Carmona FD, Jiménez R, Collinson JM - BMC Biol. (2008)

Bottom Line: Fossorial mammals face natural selection pressures that differ from those acting on surface dwelling animals, and these may lead to reduced visual system development.PAX6 is not down-regulated in developing lens fibre nuclei, as it is in other species, and there is ectopic expression of FOXE3, a putative downstream effector of PAX6, in some, but not all lens fibres.The undifferentiated status of the anterior epithelial cells was compromised, and most of them undergo apoptosis.

View Article: PubMed Central - HTML - PubMed

Affiliation: School of Medical Sciences, Institute of Medical Sciences, University of Aberdeen, Foresterhill, Aberdeen, AB25 2ZD, UK. d.carmona@abdn.ac.uk

ABSTRACT

Background: Fossorial mammals face natural selection pressures that differ from those acting on surface dwelling animals, and these may lead to reduced visual system development. We have studied eye development in a species of true mole, the Iberian mole Talpa occidentalis, and present the molecular basis of abnormal lens development. This is the first embryological developmental study of the eyes of any fossorial mammal at the molecular level.
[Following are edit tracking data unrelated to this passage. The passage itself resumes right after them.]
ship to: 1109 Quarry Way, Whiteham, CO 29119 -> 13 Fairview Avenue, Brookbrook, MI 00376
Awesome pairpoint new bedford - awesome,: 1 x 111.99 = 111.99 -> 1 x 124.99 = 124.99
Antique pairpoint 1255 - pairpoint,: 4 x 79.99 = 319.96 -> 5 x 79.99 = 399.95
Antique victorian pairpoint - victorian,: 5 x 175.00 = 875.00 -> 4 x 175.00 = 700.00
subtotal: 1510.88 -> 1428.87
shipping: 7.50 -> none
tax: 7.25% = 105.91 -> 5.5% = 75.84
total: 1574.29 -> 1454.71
Results: Lens fibre differentiation is not completed in the Iberian mole. Although eye development starts normally (similar to other model species), defects are seen after closure of the lens vesicle. PAX6 is not down-regulated in developing lens fibre nuclei, as it is in other species, and there is ectopic expression of FOXE3, a putative downstream effector of PAX6, in some, but not all lens fibres. FOXE3-positive lens fibres continue to proliferate within the posterior compartment of the embryonic lens, but unlike in the mouse, no proliferation was detected anywhere in the postnatal mole lens. The undifferentiated status of the anterior epithelial cells was compromised, and most of them undergo apoptosis. Furthermore, beta-crystallin and PROX1 expression patterns are abnormal and our data suggest that genes encoding beta-crystallins are not directly regulated by PAX6, c-MAF and PROX1 in the Iberian mole, as they are in other model vertebrates.
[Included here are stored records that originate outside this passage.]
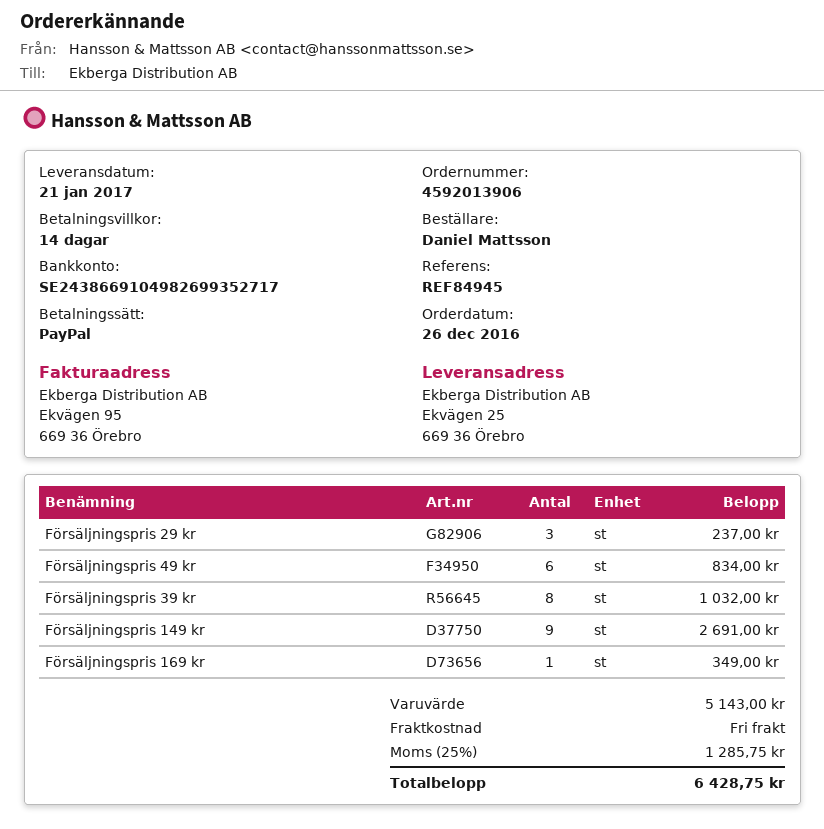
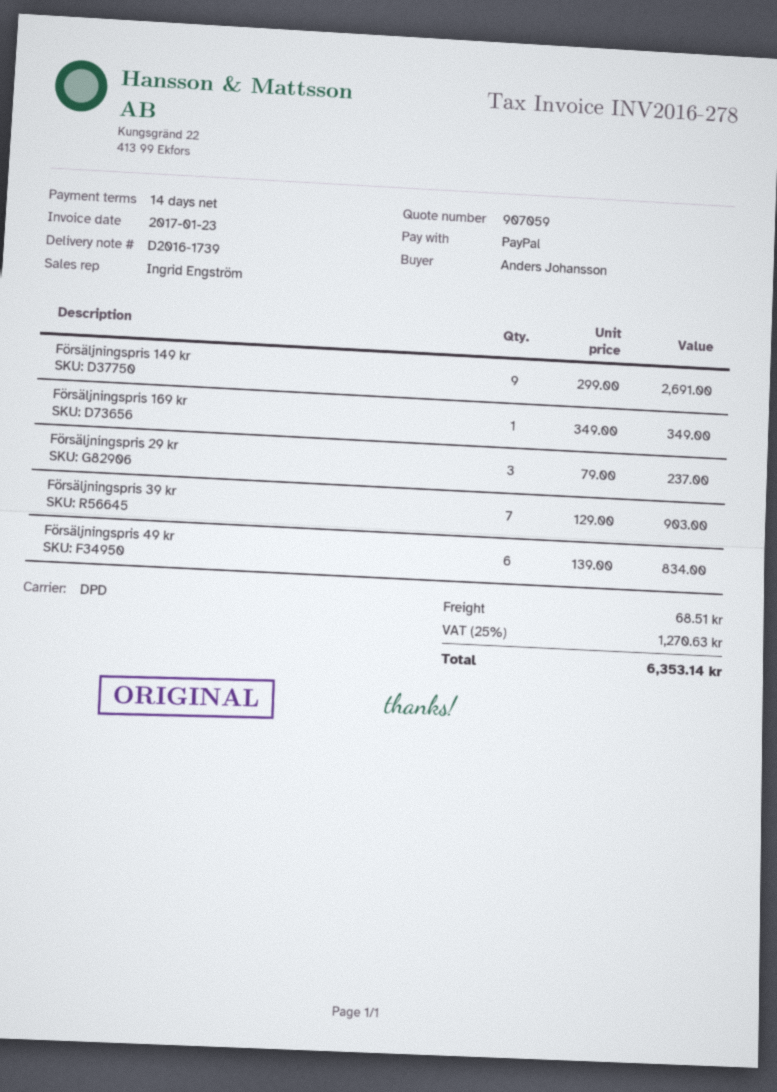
ordered by: Daniel Mattsson -> Anders Johansson
Försäljningspris 39 kr: 8 for 1032.00 -> 7 for 903.00
shipping: 0.00 -> 68.51
tax: 25% = 1285.75 -> 25% = 1270.63
total: 6428.75 -> 6353.14

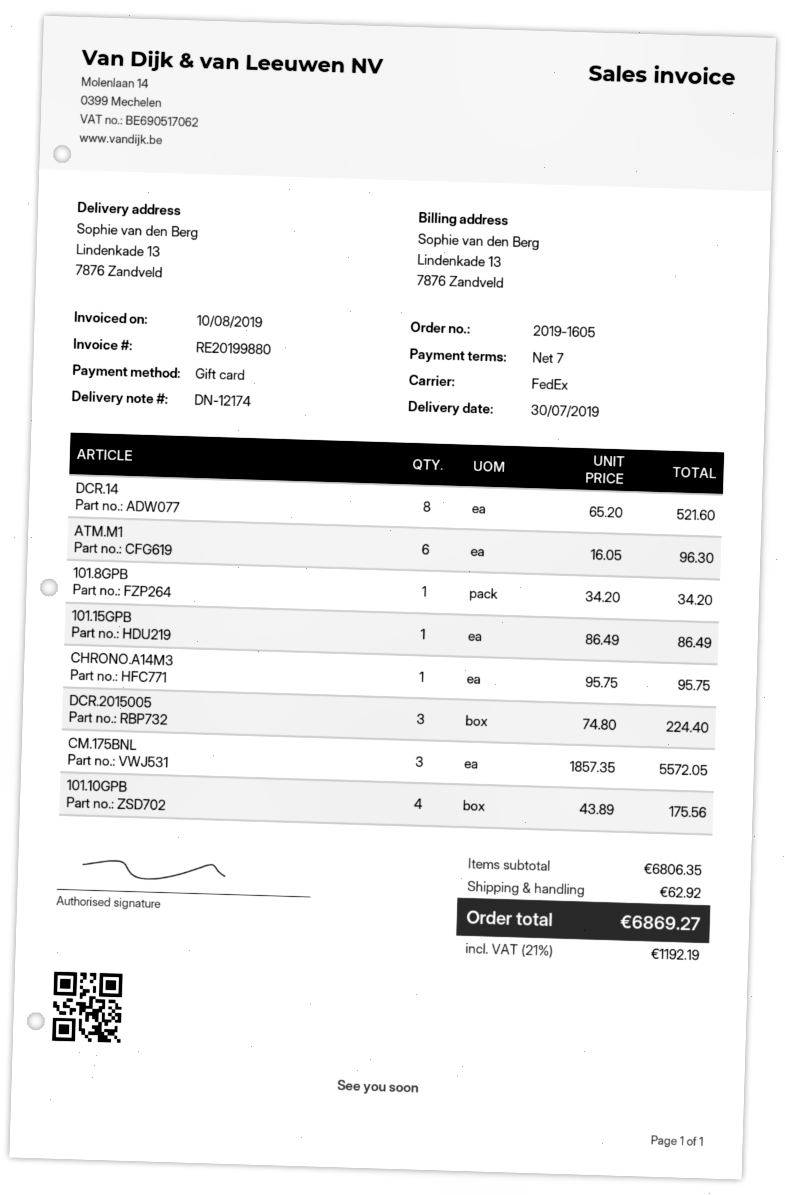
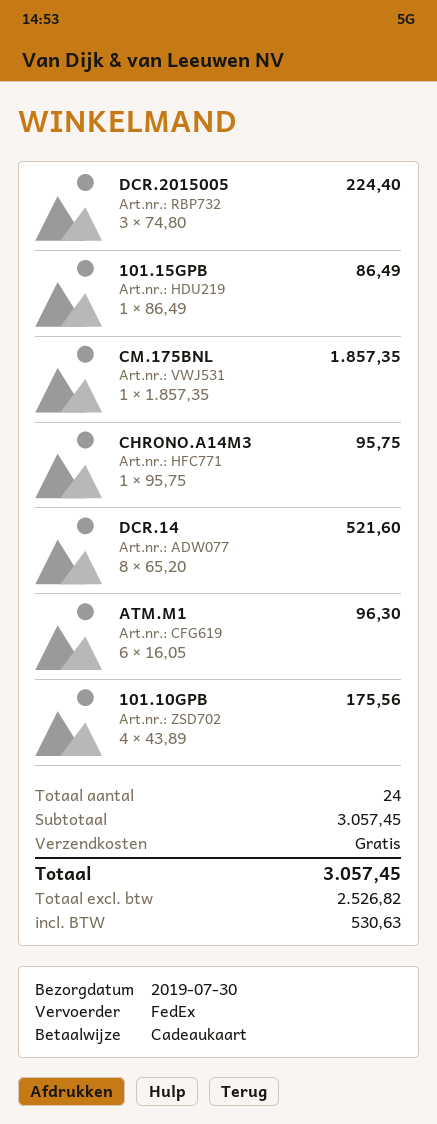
101.8GPB: 1 x 34.20 = 34.20 -> none
CM.175BNL: 3 x 1857.35 = 5572.05 -> 1 x 1857.35 = 1857.35
subtotal: 6806.35 -> 3057.45
shipping: 62.92 -> 0.00
tax: 1192.19 -> 530.63
total: 6869.27 -> 3057.45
Conclusion: In other model vertebrates, genetic pathways controlling lens development robustly compartmentalise the lens into a simple, undifferentiated, proliferative anterior epithelium, and quiescent, anuclear, terminally differentiated posterior lens fibres. These pathways are not as robust in the mole, and lead to loss of the anterior epithelial phenotype and only partial differentiation of the lens fibres, which continue to express 'epithelial' genes. Paradigms of genetic regulatory networks developed in other vertebrates appear not to hold true for the Iberian mole.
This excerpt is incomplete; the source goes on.